Source data >>
== Segment start ==
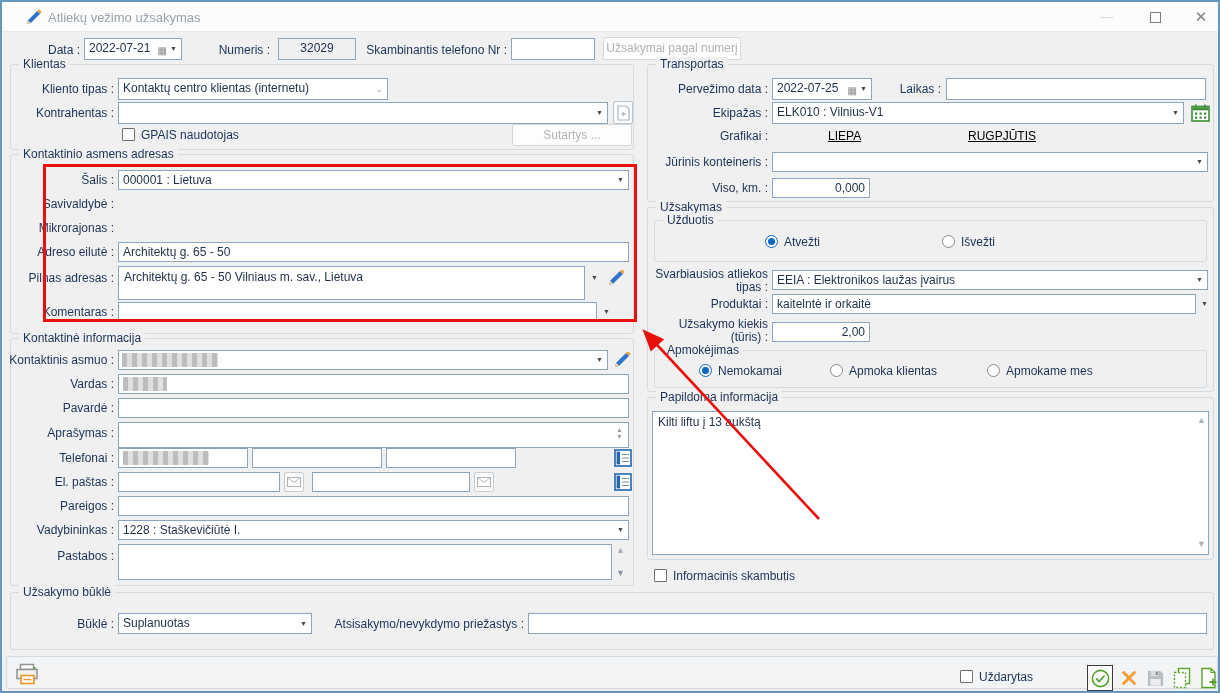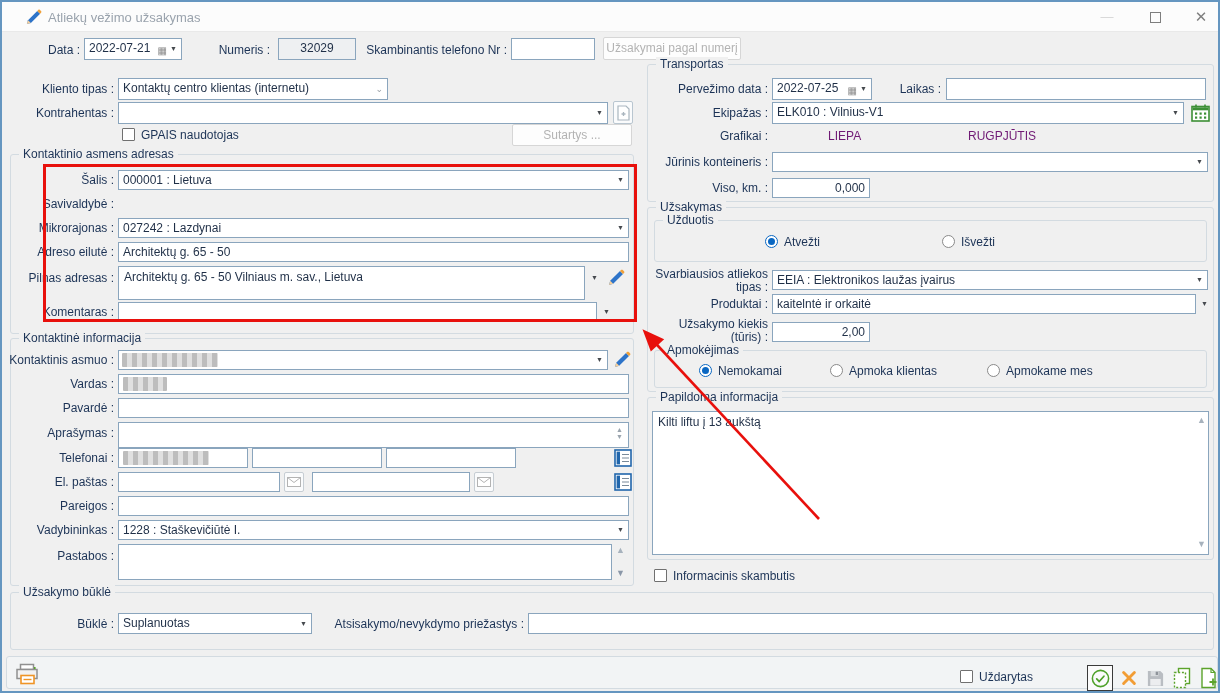--- a/index.html
+++ b/index.html
@@ -76,6 +76,9 @@
   <div class="fld" style="left:509px;top:36px;width:84px;height:22px"></div>
   <div class="btn" style="left:601px;top:35px;width:138px;height:23px">Užsakymai pagal numerį</div>
 
+  <div class="gb" style="left:8px;top:62px;width:624px;height:86px">
+    <span class="t">Klientas</span>
+  </div>
   <div class="lbl" style="left:6px;top:80px;width:106px">Kliento tipas :</div>
   <div class="combo" style="left:116px;top:76px;width:270px;height:22px">
     <span>Kontaktų centro klientas (internetu)</span>

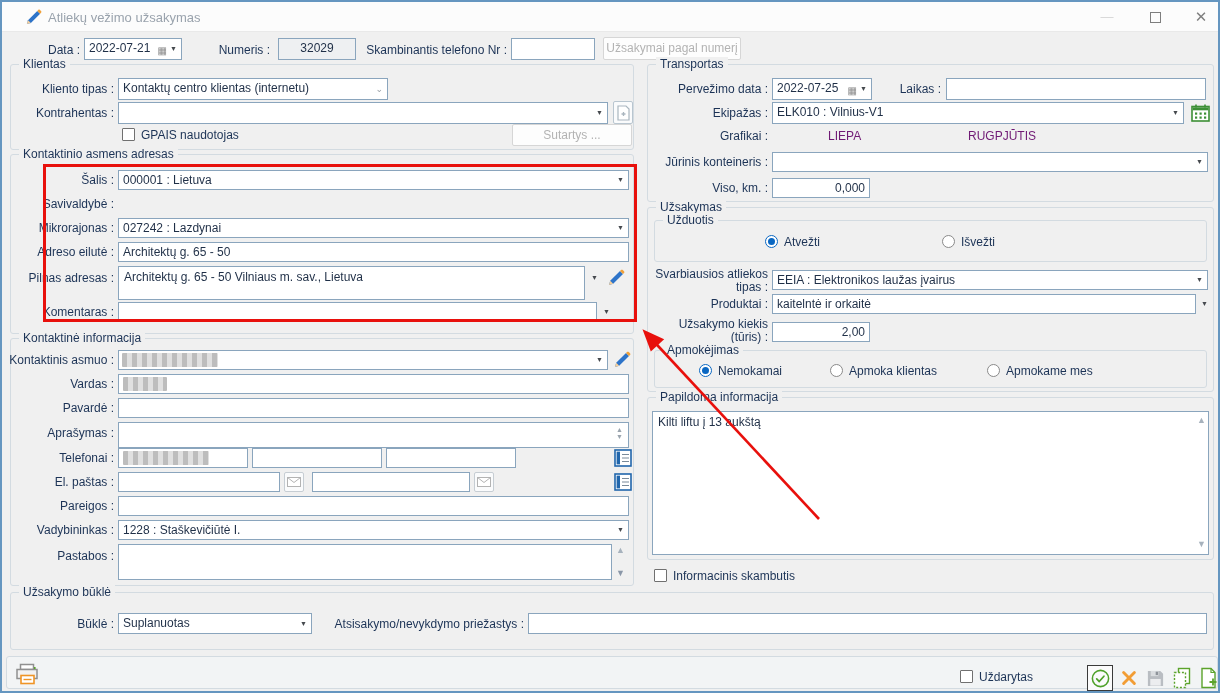--- a/index.html
+++ b/index.html
@@ -31,7 +31,7 @@
   .rad{position:absolute;width:13px;height:13px;border-radius:50%;border:1px solid #8a8a8a;background:#fff}
   .rad.sel{border-color:#0a67c2}
   .rad.sel::after{content:"";position:absolute;left:2px;top:2px;right:2px;bottom:2px;border-radius:50%;background:#0a67c2}
-  .lnk{position:absolute;color:#701a75;cursor:pointer;white-space:nowrap}
+  .lnk{position:absolute;color:#000000;text-decoration:underline;cursor:pointer;white-space:nowrap}
   .redact{position:absolute;border-radius:1px;filter:blur(.7px);
      background-image:repeating-linear-gradient(90deg,#bdbdbd 0 5px,#e0e0e0 5px 10px),
                       repeating-linear-gradient(0deg,rgba(170,170,170,.55) 0 4px,rgba(235,235,235,.55) 4px 8px)}

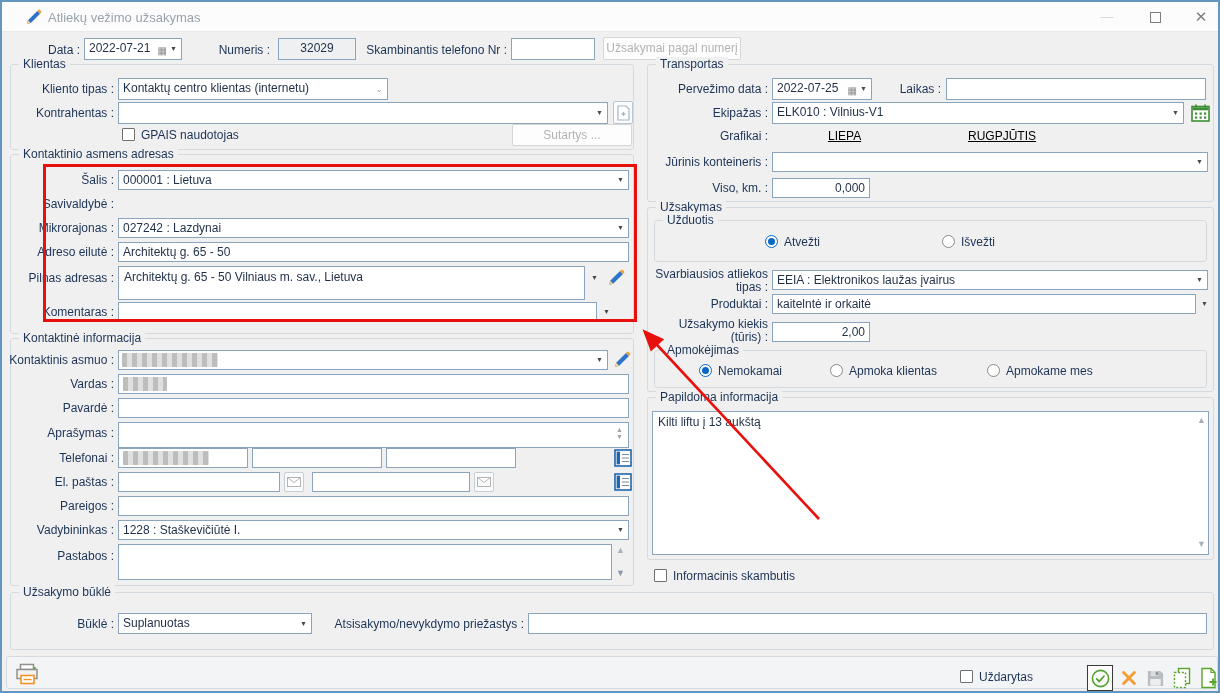--- a/index.html
+++ b/index.html
@@ -107,9 +107,6 @@
   </div>
   <div class="lbl" style="left:4px;top:195px;width:108px">Savivaldybė :</div>
   <div class="lbl" style="left:4px;top:219px;width:108px">Mikrorajonas :</div>
-  <div class="combo" style="left:116px;top:216px;width:511px;height:20px">
-    <span>027242 : Lazdynai</span><span class="car">▼</span>
-  </div>
   <div class="lbl" style="left:4px;top:243px;width:108px">Adreso eilutė :</div>
   <div class="fld" style="left:116px;top:240px;width:511px;height:20px">Architektų g. 65 - 50</div>
   <div class="lbl" style="left:4px;top:269px;width:108px">Pilnas adresas :</div>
== Segment end ==
Problem description >> Show each line of the listing that holds the string "span".

Solution below >>
+    <span class="t">Klientas</span>
     <span>Kontaktų centro klientas (internetu)</span>
-    <span>027242 : Lazdynai</span><span class="car">▼</span>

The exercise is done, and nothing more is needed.